Ведь их так много, этих неисправных и поломанных людей, что трудно удержать всех в порядке, обязательно кого-нибудь да упустишь из виду. На днях упустили пациента из пятой палаты. Довезли до операционной, оставили там в коридоре и напрочь забыли о его существовании. Два часа этот дед внимательно наблюдал за алюминиевыми дверями операционной, два часа он ждал, что двери вот-вот распахнутся и быстрые санитары повезут его под большую лампу, на стол, резать. От этого дед трепетал, но санитары все не появлялись, не появлялись и еще не появлялись почти два часа. Он такой старый, этот дед, что и вспоминать ему перед операцией, которая могла оказаться последней, было некого. Все его родные и друзья к этому времени потерялись и померли. Не о ком было думать, ну, кроме соседа по лестничной площадке, на попечение которого осталась его старушка-лиса, собачка неопределенной породы. Еще дед гордился тем, как долго обманывал хворь, ни на что не жаловался, не сдавался врачам, все ходил, разгоняя боль по переулкам Садового кольца. Не сдавался, терпел, и правильно делал. Возле операционной секунды продирались сквозь него ранящими железными перьями, прохладной растопыренной чешуей. Дед ждал, успев изучить до царапин створки заветных дверей, стены синего коридора и угол площадки с лифтами, откуда не доносилось ни звука, ни шороха. Дед ждал, от этого становился похож на маленькую мокрую птичку. Чувствовал внутри насос, который настырно откачивает воздух из его внутренностей. Врачи не спешили, от этого в затылке у деда тикали карманные часики: тик-тик, тик-тик. Дед напряженно ждал, но его хворь никого не ждала, саднящая, ноющая, она упорно завоевывала слабеющее стариковское тело, секунда за секундой разливалась и крепла внутри. Пока старик прислушивался к малейшему шелесту сквозняка, хворь торопливо разрасталась. Ни о чем подобном притихшие слушатели в ординаторской не догадывались. Некоторые вздохнули, когда заведующий сообщил, что старик после операции перенес обширный инфаркт. Операционная сестра оправдывалась, кто-то из ординаторов принялся ее успокаивать: до восьмидесяти дожил и хорошо, надо всеми силами молодых спасать. Присутствующие безучастно слушали замечания профессора. Кое-кто для порядка покачал головой. Потом перешли к следующему случаю.
Главврач возмущался в своей обычной монотонной манере: неспешно, степенно, с усталостью и ломотой в пояснице. Удовлетворительно провели операцию девочке тринадцати лет, из восьмой палаты. Вывели из наркоза, положили под капельницу, сутки наблюдали положительную динамику. Потом пришлось в экстренном порядке выпроваживать пациентку в коридор, ведь для празднования юбилея профессора-реаниматолога требуется достойное место, не какая-нибудь тесная ординаторская или комната персонала.
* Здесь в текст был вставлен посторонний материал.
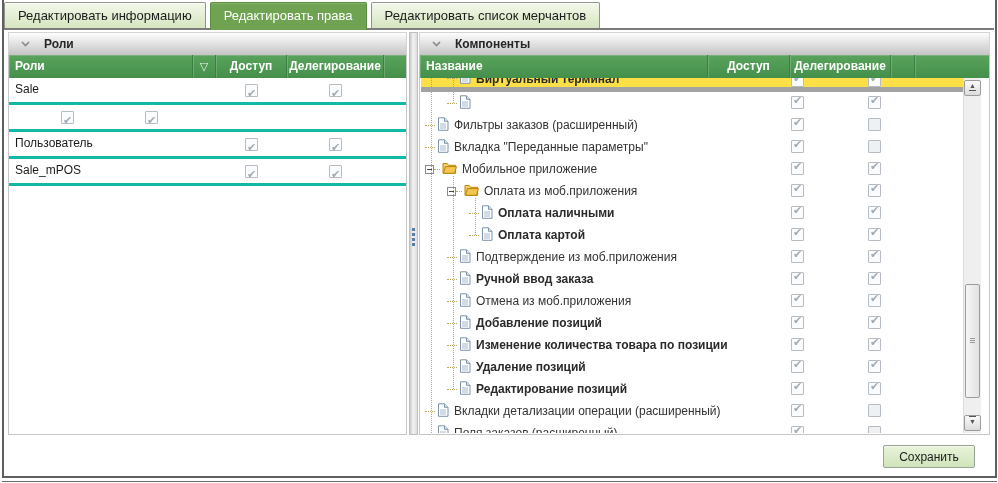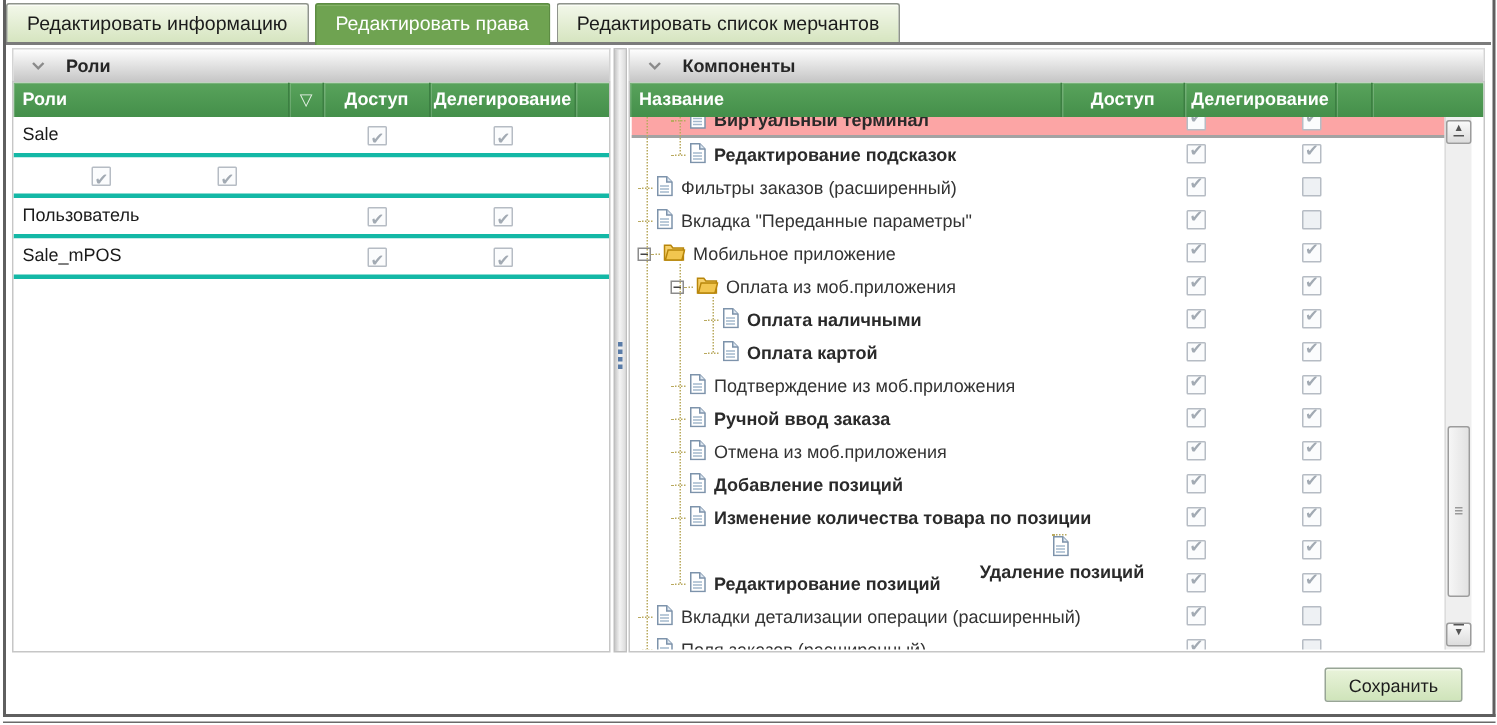--- a/index.html
+++ b/index.html
@@ -46,21 +46,21 @@
   .trow .tc{box-sizing:border-box;padding-left:6px;overflow:hidden;white-space:nowrap;}
   .cbwrap{display:flex;align-items:center;justify-content:center;padding-left:0 !important;}
   .cb{width:13px;height:13px;box-sizing:border-box;border:1px solid #b6bcc4;background:#eef1f4;
       display:inline-block;position:relative;border-radius:1px;cursor:pointer;}
   .cb.on{background:#fbfcfd;}
   .cb.on::after{content:"\2714";position:absolute;left:1px;top:-3px;font-size:11px;color:#a2aab3;}
   
   .tree-viewport{position:absolute;left:1px;top:23px;bottom:1px;width:543px;overflow:hidden;background:#fff;}
   .tree-content{position:relative;margin-top:-8px;}
   .tnode{position:relative;height:22px;display:flex;align-items:center;box-sizing:border-box;cursor:pointer;}
-  .tnode.selected{background:#fca5a5;border-bottom:2px solid #a3a3a3;}
+  .tnode.selected{background:#fde047;border-bottom:5px solid #a3a3a3;}
   .tnode .lbl{margin-left:5px;white-space:nowrap;color:#333;}
   .tnode .lbl.b{font-weight:bold;color:#2a2a2a;}
   .stub{display:inline-block;width:10px;height:0;border-top:1px dotted #b9a95e;}
   .exp{width:9px;height:9px;box-sizing:border-box;border:1px solid #8c8c8c;background:#fff;
        position:relative;display:inline-block;flex:none;cursor:pointer;}
   .exp::after{content:"";position:absolute;left:1px;right:1px;top:3px;height:1px;background:#444;}
   .ticon{display:inline-block;flex:none;margin-left:2px;}
   .tnode .cb{position:absolute;top:4px;}
   .cb.acc{left:370px;} .cb.del{left:447px;}
   .vguide{position:absolute;width:0;border-left:1px dotted #b9a95e;}
@@ -199,21 +199,20 @@
           </div>
           <div class="tnode" style="padding-left: 26px;">
             <span class="stub"></span>
             <span class="ticon"><svg width="12" height="14" viewBox="0 0 12 14">
                 <path d="M1.5 .8 h6 l3.5 3.5 v9 H1.5z" fill="#fff" stroke="#7d93ab" stroke-width="1"></path>
                 <path d="M7.5 .8 v3.5 h3.5" fill="#dde7f1" stroke="#7d93ab" stroke-width="1"></path>
                 <line x1="3" y1="7" x2="9" y2="7" stroke="#a3b8cd"></line>
                 <line x1="3" y1="9" x2="9" y2="9" stroke="#a3b8cd"></line>
                 <line x1="3" y1="11" x2="9" y2="11" stroke="#a3b8cd"></line>
               </svg></span>
-            <span class="lbl b">Редактирование подсказок</span>
             <span class="cb acc on"></span>
             <span class="cb del on"></span>
           </div>
           <div class="tnode" style="padding-left: 4px;">
             <span class="stub"></span>
             <span class="ticon"><svg width="12" height="14" viewBox="0 0 12 14">
                 <path d="M1.5 .8 h6 l3.5 3.5 v9 H1.5z" fill="#fff" stroke="#7d93ab" stroke-width="1"></path>
                 <path d="M7.5 .8 v3.5 h3.5" fill="#dde7f1" stroke="#7d93ab" stroke-width="1"></path>
                 <line x1="3" y1="7" x2="9" y2="7" stroke="#a3b8cd"></line>
                 <line x1="3" y1="9" x2="9" y2="9" stroke="#a3b8cd"></line>
@@ -342,21 +341,21 @@
                 <path d="M1.5 .8 h6 l3.5 3.5 v9 H1.5z" fill="#fff" stroke="#7d93ab" stroke-width="1"></path>
                 <path d="M7.5 .8 v3.5 h3.5" fill="#dde7f1" stroke="#7d93ab" stroke-width="1"></path>
                 <line x1="3" y1="7" x2="9" y2="7" stroke="#a3b8cd"></line>
                 <line x1="3" y1="9" x2="9" y2="9" stroke="#a3b8cd"></line>
                 <line x1="3" y1="11" x2="9" y2="11" stroke="#a3b8cd"></line>
               </svg></span>
             <span class="lbl b">Изменение количества товара по позиции</span>
             <span class="cb acc on"></span>
             <span class="cb del on"></span>
           </div>
-          <div class="tnode" style="padding-left: 26px; flex-direction: column;">
+          <div class="tnode" style="padding-left: 26px;">
             <span class="stub"></span>
             <span class="ticon"><svg width="12" height="14" viewBox="0 0 12 14">
                 <path d="M1.5 .8 h6 l3.5 3.5 v9 H1.5z" fill="#fff" stroke="#7d93ab" stroke-width="1"></path>
                 <path d="M7.5 .8 v3.5 h3.5" fill="#dde7f1" stroke="#7d93ab" stroke-width="1"></path>
                 <line x1="3" y1="7" x2="9" y2="7" stroke="#a3b8cd"></line>
                 <line x1="3" y1="9" x2="9" y2="9" stroke="#a3b8cd"></line>
                 <line x1="3" y1="11" x2="9" y2="11" stroke="#a3b8cd"></line>
               </svg></span>
             <span class="lbl b">Удаление позиций</span>
             <span class="cb acc on"></span>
Пациентка вполне стабильно чувствовала себя в рекреации, смотрела телевизор, перебирала трубочки капельницы и поправляла съезжающую на живот повязку. Серьезных осложнений на этот раз удалось избежать. Но давайте договоримся, чтобы такое было у нас с вами в последний раз. Лица присутствующих на пятиминутке были спокойны, внимательные глаза выискивали подвох, тайный замаскированный симптом в насупленной фигуре главврача, в застывших фигурах коллег. Кто виновато крутит пуговицу, кто нетерпеливо пощелкивает ручкой, кто внимательно изучает порезы линолеума, кто мечтательно вглядывается в окно.